The preferred habitat of a given bacterium can provide a hint of which types of enzymes of potential industrial interest it might produce. These might include enzymes that are stable and active at very high or very low temperatures. Being able to accurately predict this based on a genomic sequence, would thus allow for an efficient and targeted search for production organisms, reducing the need for culturing experiments.
This study found a total of 40 protein families useful for distinction between three thermophilicity classes (thermophiles, mesophiles and psychrophiles). The predictive performance of these protein families were compared to those of 87 basic sequence features (relative use of amino acids and codons, genomic and 16S rDNA AT content and genome size). When using naïve Bayesian inference, it was possible to correctly predict the optimal temperature range with a Matthews correlation coefficient of up to 0.68. The best predictive performance was always achieved by including protein families as well as structural features, compared to either of these alone. A dedicated computer program was created to perform these predictions.

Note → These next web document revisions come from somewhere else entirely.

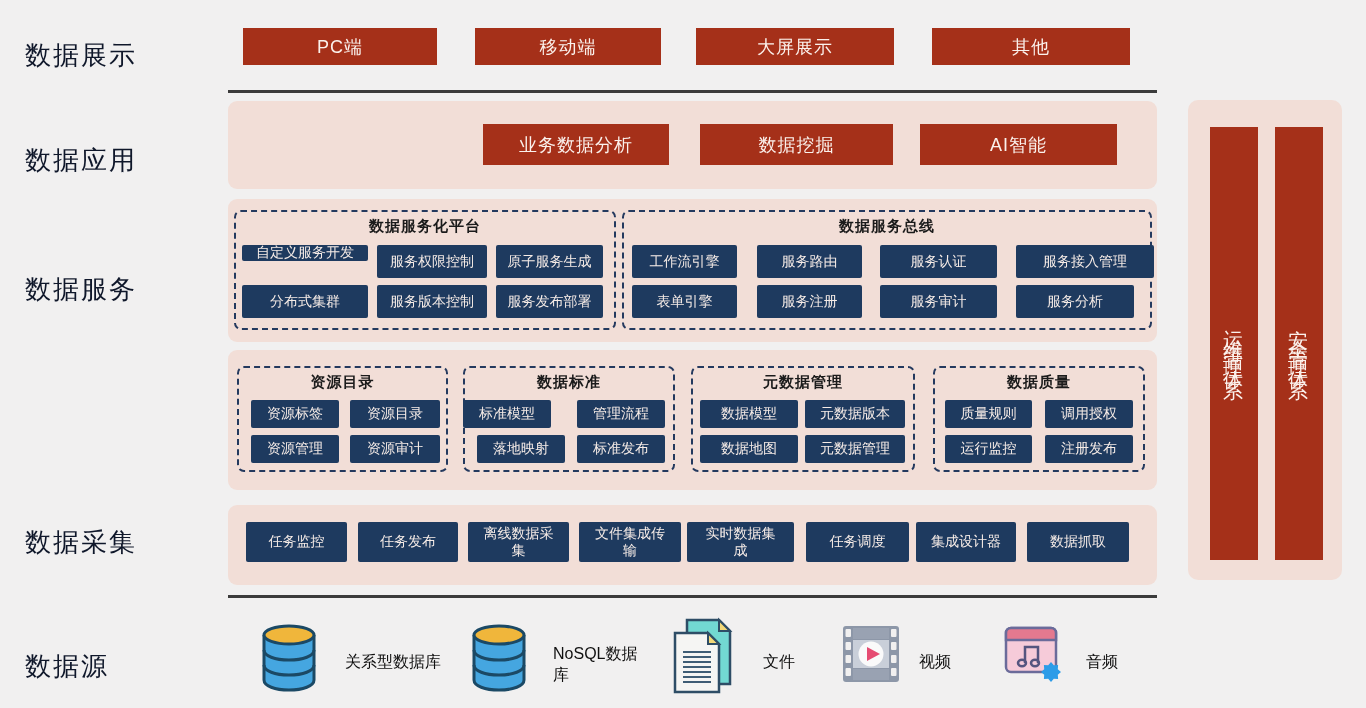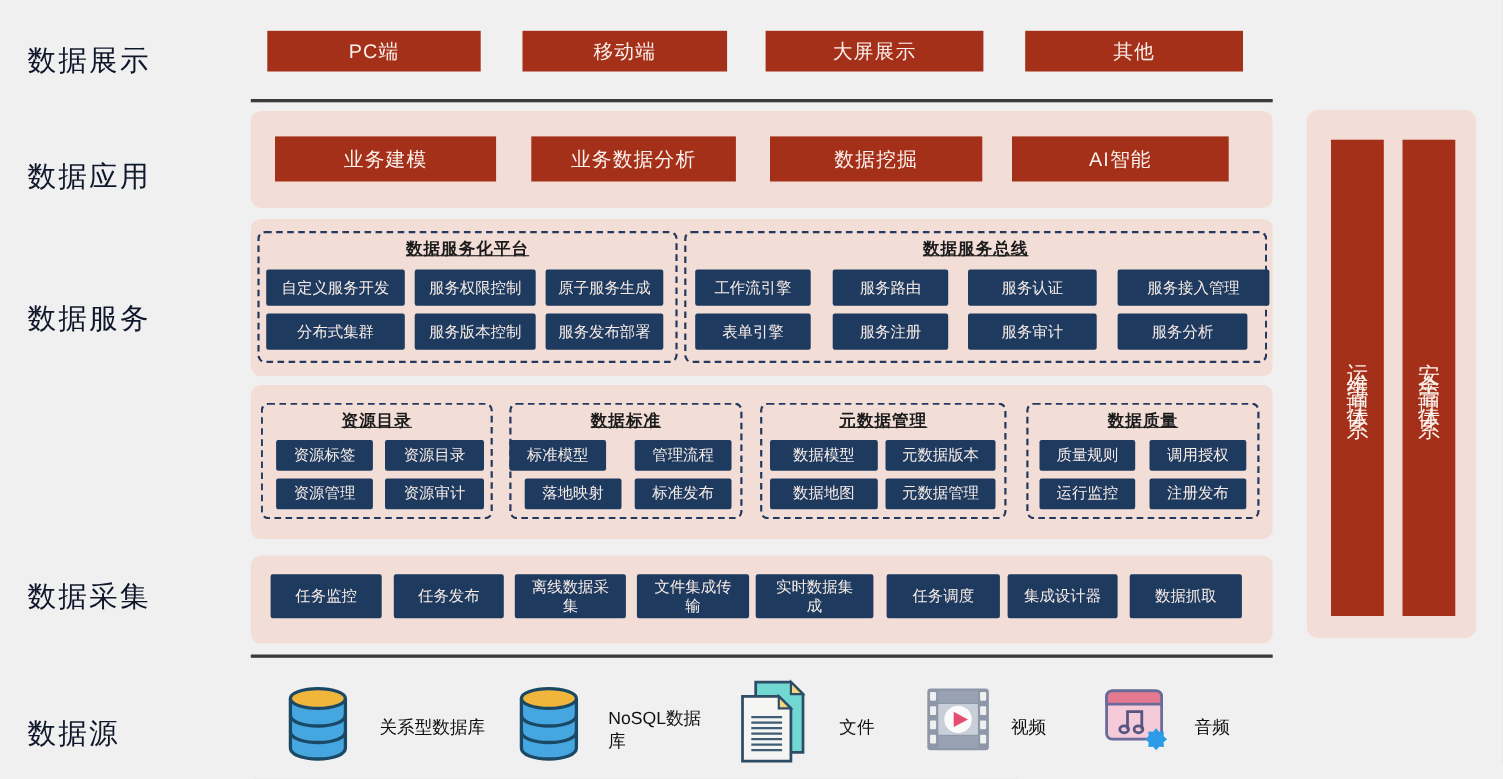--- a/index.html
+++ b/index.html
@@ -38,7 +38,6 @@
   <div class="sep" style="left:228px;top:90px;width:929px;height:3px"></div>
 
   <div class="panel" style="left:228px;top:101px;width:929px;height:88px"></div>
-  <div class="btn-red" style="left:250px;top:124px;width:201px;height:41px">业务建模</div>
   <div class="btn-red" style="left:483px;top:124px;width:186px;height:41px">业务数据分析</div>
   <div class="btn-red" style="left:700px;top:124px;width:193px;height:41px">数据挖掘</div>
   <div class="btn-red" style="left:920px;top:124px;width:197px;height:41px">AI智能</div>

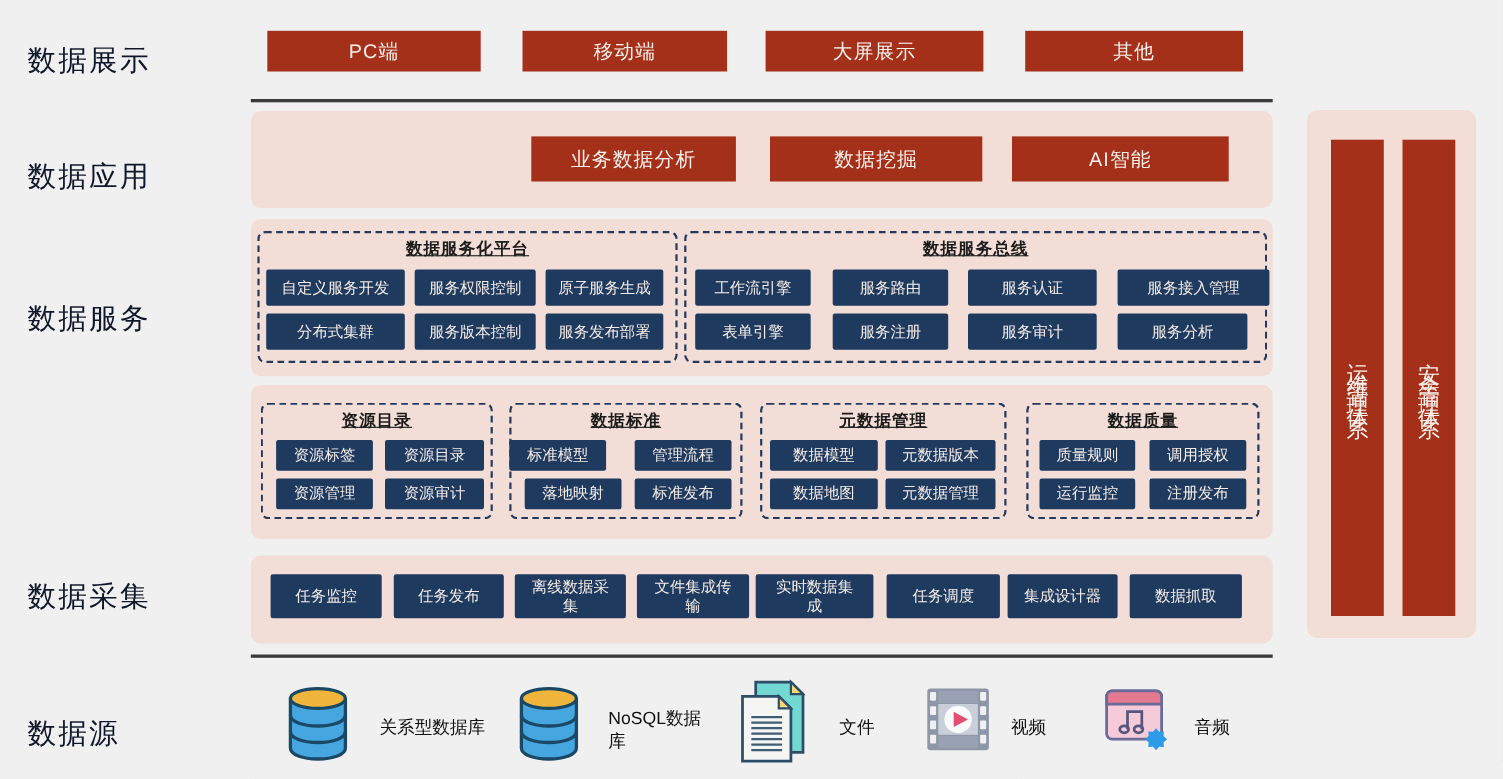--- a/index.html
+++ b/index.html
@@ -12,7 +12,7 @@
   .btn-navy { position:absolute; background:#1e3a5f; color:#f6ece7; display:flex; align-items:center; justify-content:center; font-size:14px; line-height:1.25; text-align:center; border-radius:2px; white-space:nowrap; }
   .btn-navy.wrapable { white-space:normal; word-break:break-all; padding:2px 12px; }
   .dash-box { position:absolute; border:2px dashed #24395e; border-radius:7px; }
-  .dash-title { text-align:center; margin-top:5px; font-size:15px; color:#1b1b1b; font-weight:600; letter-spacing:1px;text-decoration:underline; }
+  .dash-title { text-align:center; margin-top:5px; font-size:15px; color:#1b1b1b; font-weight:600; letter-spacing:1px; }
   .src-label { position:absolute; font-size:16px; color:#101010; line-height:1.3; }
   .vpanel { position:absolute; background:#f2ded7; border-radius:10px; }
   .vbar { position:absolute; background:#a53019; color:#fbf1ec; display:flex; align-items:center; justify-content:center; }

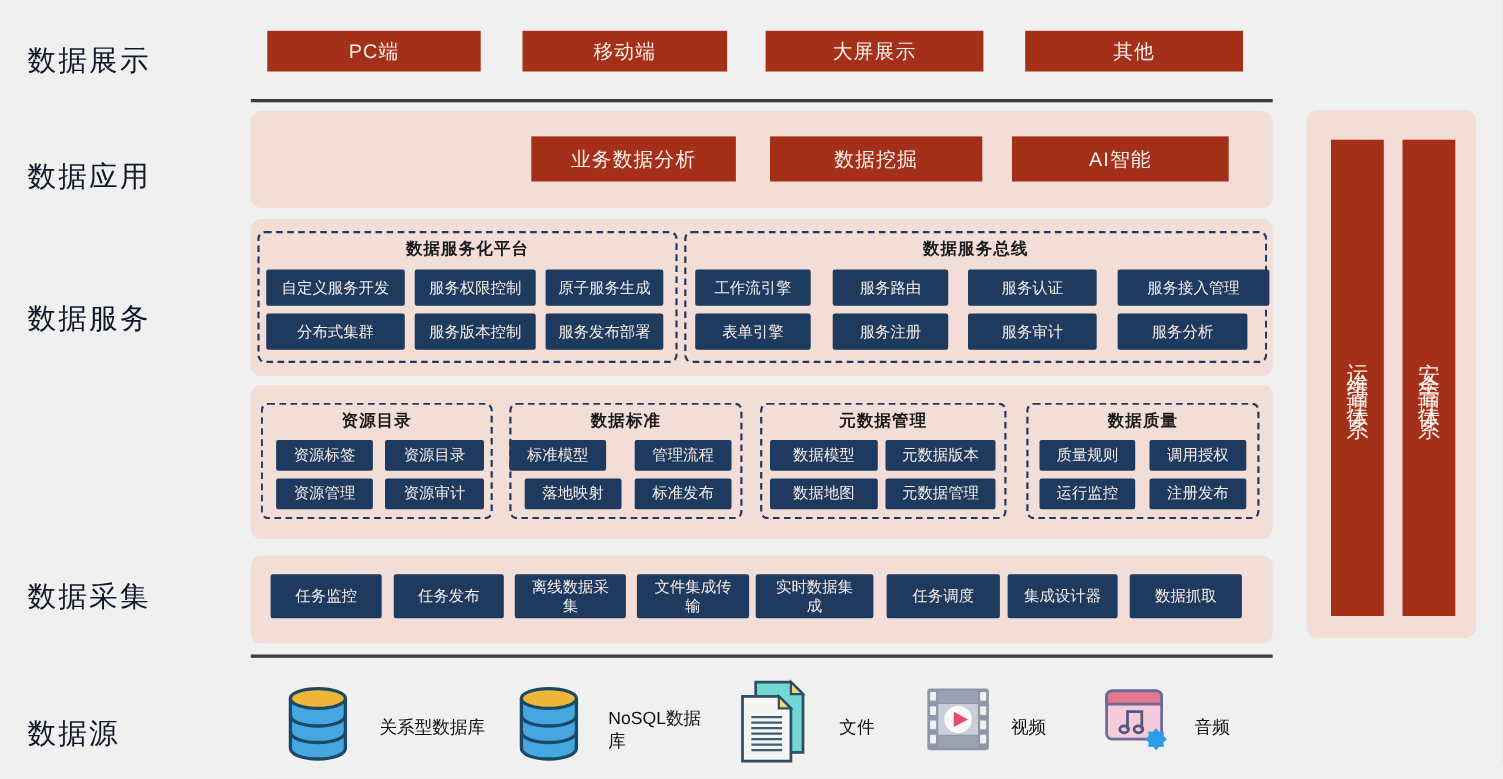--- a/index.html
+++ b/index.html
@@ -46,7 +46,7 @@
   <div class="dash-box" style="left:234px;top:210px;width:382px;height:120px">
     <div class="dash-title">数据服务化平台</div>
   </div>
-  <div class="btn-navy" style="left:242px;top:245px;width:126px;height:33px">自定义服务开发</div>
+  <div class="btn-navy" style="left:242px;top:245px;width:126px;height:16px">自定义服务开发</div>
   <div class="btn-navy" style="left:377px;top:245px;width:110px;height:33px">服务权限控制</div>
   <div class="btn-navy" style="left:496px;top:245px;width:107px;height:33px">原子服务生成</div>
   <div class="btn-navy" style="left:242px;top:285px;width:126px;height:33px">分布式集群</div>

This study shows that protein families associated with specific thermophilicity classes can provide effective input data for thermophilicity prediction, and that the naïve Bayesian approach is effective for such a task. The program created for this study is able to efficiently distinguish between thermophilic, mesophilic and psychrophilic adapted bacterial genomes.
给定细菌的首选栖息地可以提供一些线索,说明它可能产生哪些具有潜在工业用途的酶。这些酶可能包括在非常高或非常低的温度下稳定且活跃的酶。能够基于基因组序列准确地预测这一点,将允许有效地针对生产生物进行有针对性的搜索,减少培养实验的需求。
本研究共发现了 40 种蛋白质家族,可用于区分三种嗜热性类别(嗜热菌、中温菌和嗜冷菌)。将这些蛋白质家族的预测性能与 87 种基本序列特征(氨基酸和密码子的相对使用、基因组和 16S rDNA 的 AT 含量以及基因组大小)进行了比较。当使用朴素贝叶斯推理时,使用马修斯相关系数(可达 0.68)来正确预测最佳温度范围是可能的。将蛋白质家族与结构特征一起使用始终可以实现最佳的预测性能,与仅使用其中之一相比。创建了一个专门的计算机程序来执行这些预测。
本研究表明,与特定嗜热性类别相关的蛋白质家族可以为嗜热性预测提供有效的输入数据,并且朴素贝叶斯方法非常适合此类任务。为这项研究创建的程序能够有效地区分嗜热、中温和嗜冷适应的细菌基因组。